Apart from the images, every record here needs to be copied exactly.

━━ Extracted data

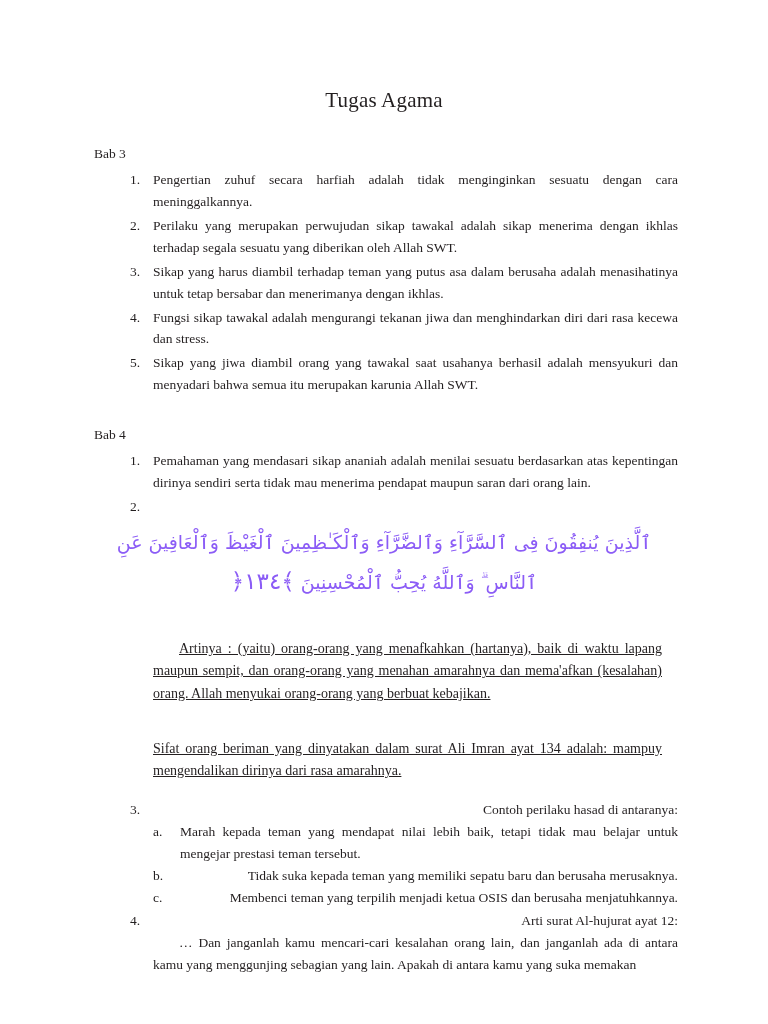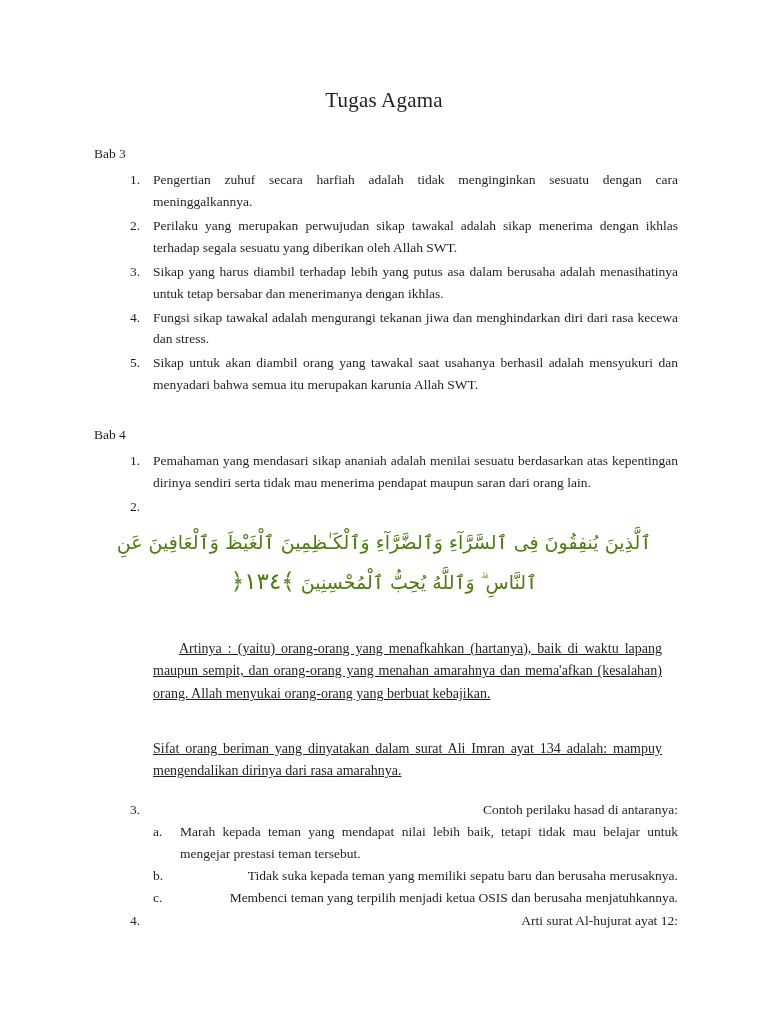--- a/index.html
+++ b/index.html
@@ -95,21 +95,21 @@
   .quran-block {
     padding-top: 28px;
     padding-bottom: 4px;
   }
   .quran-line {
     direction: rtl;
     text-align: center;
     font-family: "DejaVu Sans", "Liberation Sans", sans-serif;
     font-size: 19px;
     line-height: 1.9;
-    color: #4d7c0f;
+    color: #8b5cf6;
     white-space: nowrap;
   }
   .quran-line.line2 {
     font-size: 19px;
   }
   .ayah-mark {
     font-size: 23px;
   }
   .body-para {
     font-size: 14px;
@@ -150,29 +150,29 @@
     <li>
       <span class="marker">1.</span>
       <span class="li-body">Pengertian zuhuf secara harfiah adalah tidak menginginkan sesuatu dengan cara meninggalkannya.</span>
     </li>
     <li>
       <span class="marker">2.</span>
       <span class="li-body">Perilaku yang merupakan perwujudan sikap tawakal adalah sikap menerima dengan ikhlas terhadap segala sesuatu yang diberikan oleh Allah SWT.</span>
     </li>
     <li>
       <span class="marker">3.</span>
-      <span class="li-body">Sikap yang harus diambil terhadap lebih yang putus asa dalam berusaha adalah menasihatinya untuk tetap bersabar dan menerimanya dengan ikhlas.</span>
+      <span class="li-body">Sikap yang harus diambil terhadap teman yang putus asa dalam berusaha adalah menasihatinya untuk tetap bersabar dan menerimanya dengan ikhlas.</span>
     </li>
     <li>
       <span class="marker">4.</span>
       <span class="li-body">Fungsi sikap tawakal adalah mengurangi tekanan jiwa dan menghindarkan diri dari rasa kecewa dan stress.</span>
     </li>
     <li>
       <span class="marker">5.</span>
-      <span class="li-body">Sikap untuk akan diambil orang yang tawakal saat usahanya berhasil adalah mensyukuri dan menyadari bahwa semua itu merupakan karunia Allah SWT.</span>
+      <span class="li-body">Sikap yang jiwa diambil orang yang tawakal saat usahanya berhasil adalah mensyukuri dan menyadari bahwa semua itu merupakan karunia Allah SWT.</span>
     </li>
   </ol>
 
   <div class="section-heading heading-gap-4">Bab 4</div>
 
   <ol class="num-list">
     <li>
       <span class="marker">1.</span>
       <span class="li-body">Pemahaman yang mendasari sikap ananiah adalah menilai sesuatu berdasarkan atas kepentingan dirinya sendiri serta tidak mau menerima pendapat maupun saran dari orang lain.</span>
     </li>
@@ -206,16 +206,17 @@
         </li>
         <li>
           <span class="marker">c.</span>
           <span class="li-body nojust">Membenci teman yang terpilih menjadi ketua OSIS dan berusaha menjatuhkannya.</span>
         </li>
       </ol>
     </li>
     <li>
       <span class="marker">4.</span>
       <span class="li-body nojust">Arti surat Al-hujurat ayat 12:</span>
+      <span class="li-body trailing-para">… Dan janganlah kamu mencari-cari kesalahan orang lain, dan janganlah ada di antara kamu yang menggunjing sebagian yang lain. Apakah di antara kamu yang suka memakan</span>
     </li>
   </ol>
 
 </div>
 
 </body></html>

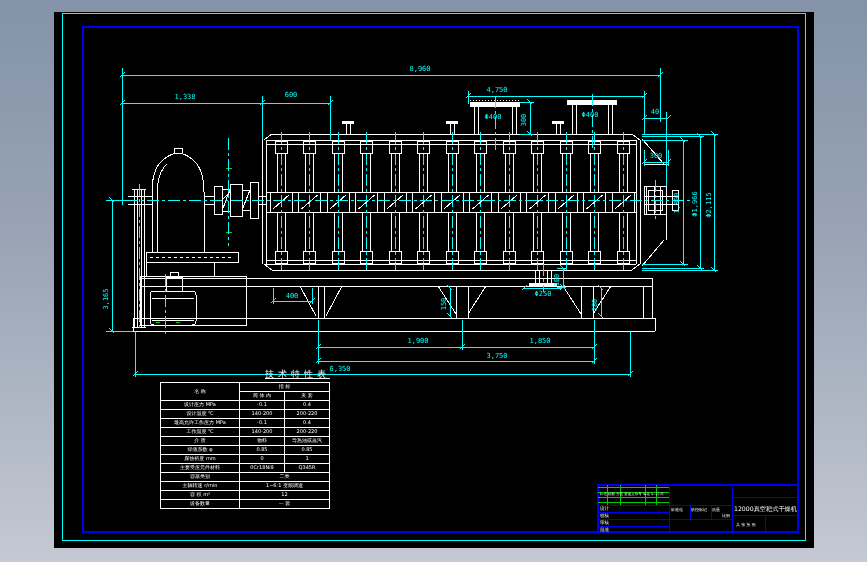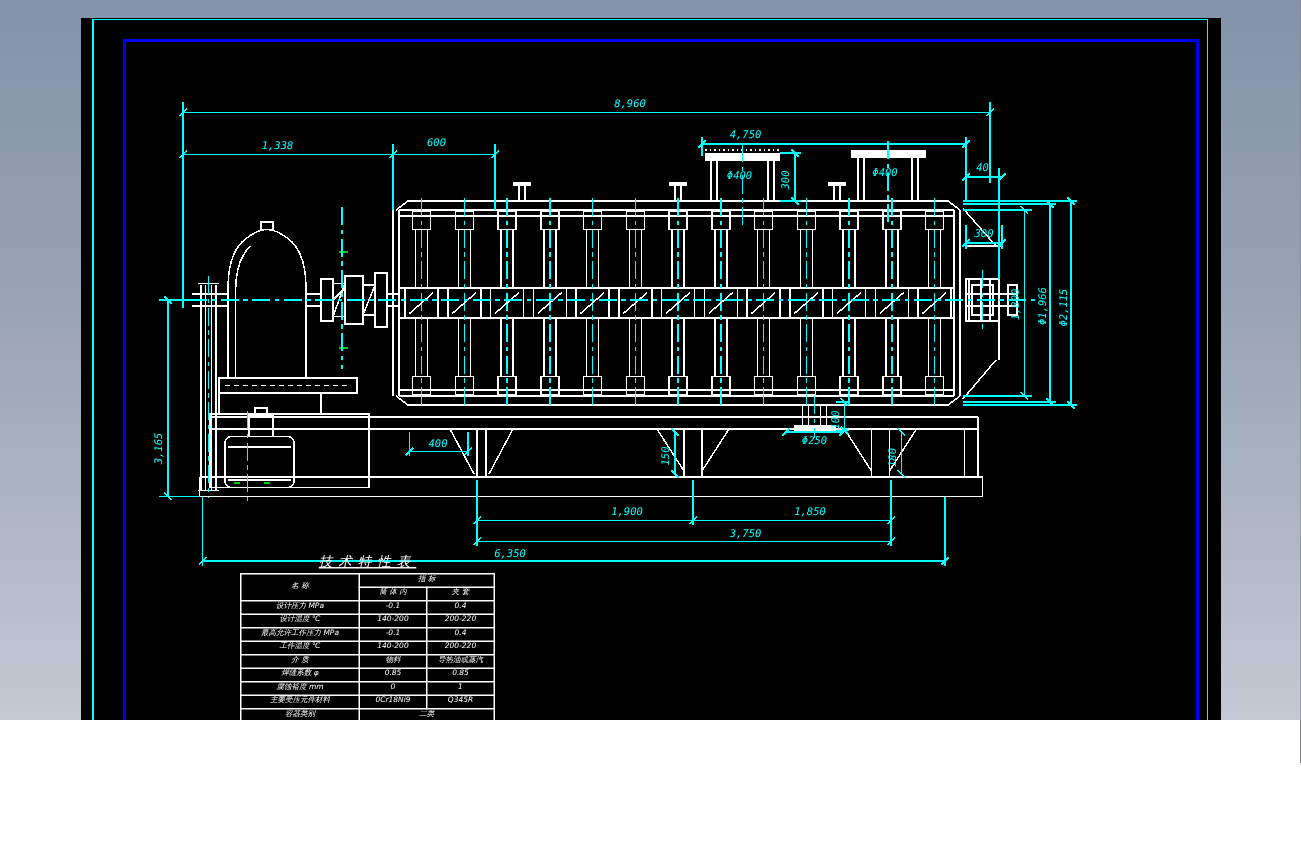--- a/index.html
+++ b/index.html
@@ -1,34 +1,34 @@
 <!DOCTYPE html>
 <html><head>
 <meta charset="utf-8">
 <style>
   html,body{margin:0;padding:0;}
-  #stage{position:relative;width:867px;height:480px;overflow:hidden;
+  #stage{position:relative;width:867px;height:562px;overflow:hidden;
     background:linear-gradient(180deg,#8493a9 0%,#9aa5b6 45%,#c4c9d3 100%);
-    font-family:"DejaVu Sans",sans-serif;font-style:italic;}
+    font-family:"DejaVu Sans",sans-serif;}
   #cad{position:absolute;left:0;top:0;}
   
   .w{stroke:#fff;fill:none;stroke-width:1;}
   .wf{fill:#fff;stroke:none;}
   .dt{stroke:#fff;fill:none;stroke-width:1;stroke-dasharray:1 2;}
   .bd{stroke:#fff;fill:none;stroke-width:1;stroke-dasharray:3 3;}
   .c{stroke:#00ffff;fill:none;stroke-width:1;}
   .cl{stroke:#00ffff;fill:none;stroke-width:1;stroke-dasharray:12 3 3 3;}
   .ct{fill:#00ffff;font-family:"DejaVu Sans Mono",monospace;font-size:7px;text-anchor:middle;}
   .g{stroke:#00d400;fill:none;stroke-width:1;}
   .bl{stroke:#0000f0;fill:none;stroke-width:2;}
   .bl1{stroke:#0000f0;fill:none;stroke-width:1;}
   .gr{stroke:#00cc00;fill:none;stroke-width:1;}
   .wt{fill:#fff;font-family:"DejaVu Sans",sans-serif;}
   
-  #table-title{position:absolute;left:160px;top:368px;width:170px;text-align:center;
+  #table-title{position:absolute;left:160px;top:368px;width:170px;text-align:right;
     color:#fff;font-size:9px;letter-spacing:4px;text-decoration:underline;white-space:nowrap;}
   #tech-table{position:absolute;left:160px;top:382px;width:170px;border-collapse:collapse;
     color:#fff;font-size:5px;text-align:center;table-layout:fixed;}
   #tech-table td{border:1px solid #fff;padding:0;height:8px;line-height:1.1;
     overflow:hidden;white-space:nowrap;}
   #tech-table td.lab{width:78px;}
 </style>
 </head>
 <body>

━━━━

**Task output:**
--- a/index.html
+++ b/index.html
@@ -95,21 +95,21 @@
   .quran-block {
     padding-top: 28px;
     padding-bottom: 4px;
   }
   .quran-line {
     direction: rtl;
     text-align: center;
     font-family: "DejaVu Sans", "Liberation Sans", sans-serif;
     font-size: 19px;
     line-height: 1.9;
-    color: #4d7c0f;
+    color: #8b5cf6;
     white-space: nowrap;
   }
   .quran-line.line2 {
     font-size: 19px;
   }
   .ayah-mark {
     font-size: 23px;
   }
   .body-para {
     font-size: 14px;
@@ -150,29 +150,29 @@
     <li>
       <span class="marker">1.</span>
       <span class="li-body">Pengertian zuhuf secara harfiah adalah tidak menginginkan sesuatu dengan cara meninggalkannya.</span>
     </li>
     <li>
       <span class="marker">2.</span>
       <span class="li-body">Perilaku yang merupakan perwujudan sikap tawakal adalah sikap menerima dengan ikhlas terhadap segala sesuatu yang diberikan oleh Allah SWT.</span>
     </li>
     <li>
       <span class="marker">3.</span>
-      <span class="li-body">Sikap yang harus diambil terhadap lebih yang putus asa dalam berusaha adalah menasihatinya untuk tetap bersabar dan menerimanya dengan ikhlas.</span>
+      <span class="li-body">Sikap yang harus diambil terhadap teman yang putus asa dalam berusaha adalah menasihatinya untuk tetap bersabar dan menerimanya dengan ikhlas.</span>
     </li>
     <li>
       <span class="marker">4.</span>
       <span class="li-body">Fungsi sikap tawakal adalah mengurangi tekanan jiwa dan menghindarkan diri dari rasa kecewa dan stress.</span>
     </li>
     <li>
       <span class="marker">5.</span>
-      <span class="li-body">Sikap untuk akan diambil orang yang tawakal saat usahanya berhasil adalah mensyukuri dan menyadari bahwa semua itu merupakan karunia Allah SWT.</span>
+      <span class="li-body">Sikap yang jiwa diambil orang yang tawakal saat usahanya berhasil adalah mensyukuri dan menyadari bahwa semua itu merupakan karunia Allah SWT.</span>
     </li>
   </ol>
 
   <div class="section-heading heading-gap-4">Bab 4</div>
 
   <ol class="num-list">
     <li>
       <span class="marker">1.</span>
       <span class="li-body">Pemahaman yang mendasari sikap ananiah adalah menilai sesuatu berdasarkan atas kepentingan dirinya sendiri serta tidak mau menerima pendapat maupun saran dari orang lain.</span>
     </li>
@@ -206,16 +206,17 @@
         </li>
         <li>
           <span class="marker">c.</span>
           <span class="li-body nojust">Membenci teman yang terpilih menjadi ketua OSIS dan berusaha menjatuhkannya.</span>
         </li>
       </ol>
     </li>
     <li>
       <span class="marker">4.</span>
       <span class="li-body nojust">Arti surat Al-hujurat ayat 12:</span>
+      <span class="li-body trailing-para">… Dan janganlah kamu mencari-cari kesalahan orang lain, dan janganlah ada di antara kamu yang menggunjing sebagian yang lain. Apakah di antara kamu yang suka memakan</span>
     </li>
   </ol>
 
 </div>
 
 </body></html>

--- a/index.html
+++ b/index.html
@@ -1,34 +1,34 @@
 <!DOCTYPE html>
 <html><head>
 <meta charset="utf-8">
 <style>
   html,body{margin:0;padding:0;}
-  #stage{position:relative;width:867px;height:480px;overflow:hidden;
+  #stage{position:relative;width:867px;height:562px;overflow:hidden;
     background:linear-gradient(180deg,#8493a9 0%,#9aa5b6 45%,#c4c9d3 100%);
-    font-family:"DejaVu Sans",sans-serif;font-style:italic;}
+    font-family:"DejaVu Sans",sans-serif;}
   #cad{position:absolute;left:0;top:0;}
   
   .w{stroke:#fff;fill:none;stroke-width:1;}
   .wf{fill:#fff;stroke:none;}
   .dt{stroke:#fff;fill:none;stroke-width:1;stroke-dasharray:1 2;}
   .bd{stroke:#fff;fill:none;stroke-width:1;stroke-dasharray:3 3;}
   .c{stroke:#00ffff;fill:none;stroke-width:1;}
   .cl{stroke:#00ffff;fill:none;stroke-width:1;stroke-dasharray:12 3 3 3;}
   .ct{fill:#00ffff;font-family:"DejaVu Sans Mono",monospace;font-size:7px;text-anchor:middle;}
   .g{stroke:#00d400;fill:none;stroke-width:1;}
   .bl{stroke:#0000f0;fill:none;stroke-width:2;}
   .bl1{stroke:#0000f0;fill:none;stroke-width:1;}
   .gr{stroke:#00cc00;fill:none;stroke-width:1;}
   .wt{fill:#fff;font-family:"DejaVu Sans",sans-serif;}
   
-  #table-title{position:absolute;left:160px;top:368px;width:170px;text-align:center;
+  #table-title{position:absolute;left:160px;top:368px;width:170px;text-align:right;
     color:#fff;font-size:9px;letter-spacing:4px;text-decoration:underline;white-space:nowrap;}
   #tech-table{position:absolute;left:160px;top:382px;width:170px;border-collapse:collapse;
     color:#fff;font-size:5px;text-align:center;table-layout:fixed;}
   #tech-table td{border:1px solid #fff;padding:0;height:8px;line-height:1.1;
     overflow:hidden;white-space:nowrap;}
   #tech-table td.lab{width:78px;}
 </style>
 </head>
 <body>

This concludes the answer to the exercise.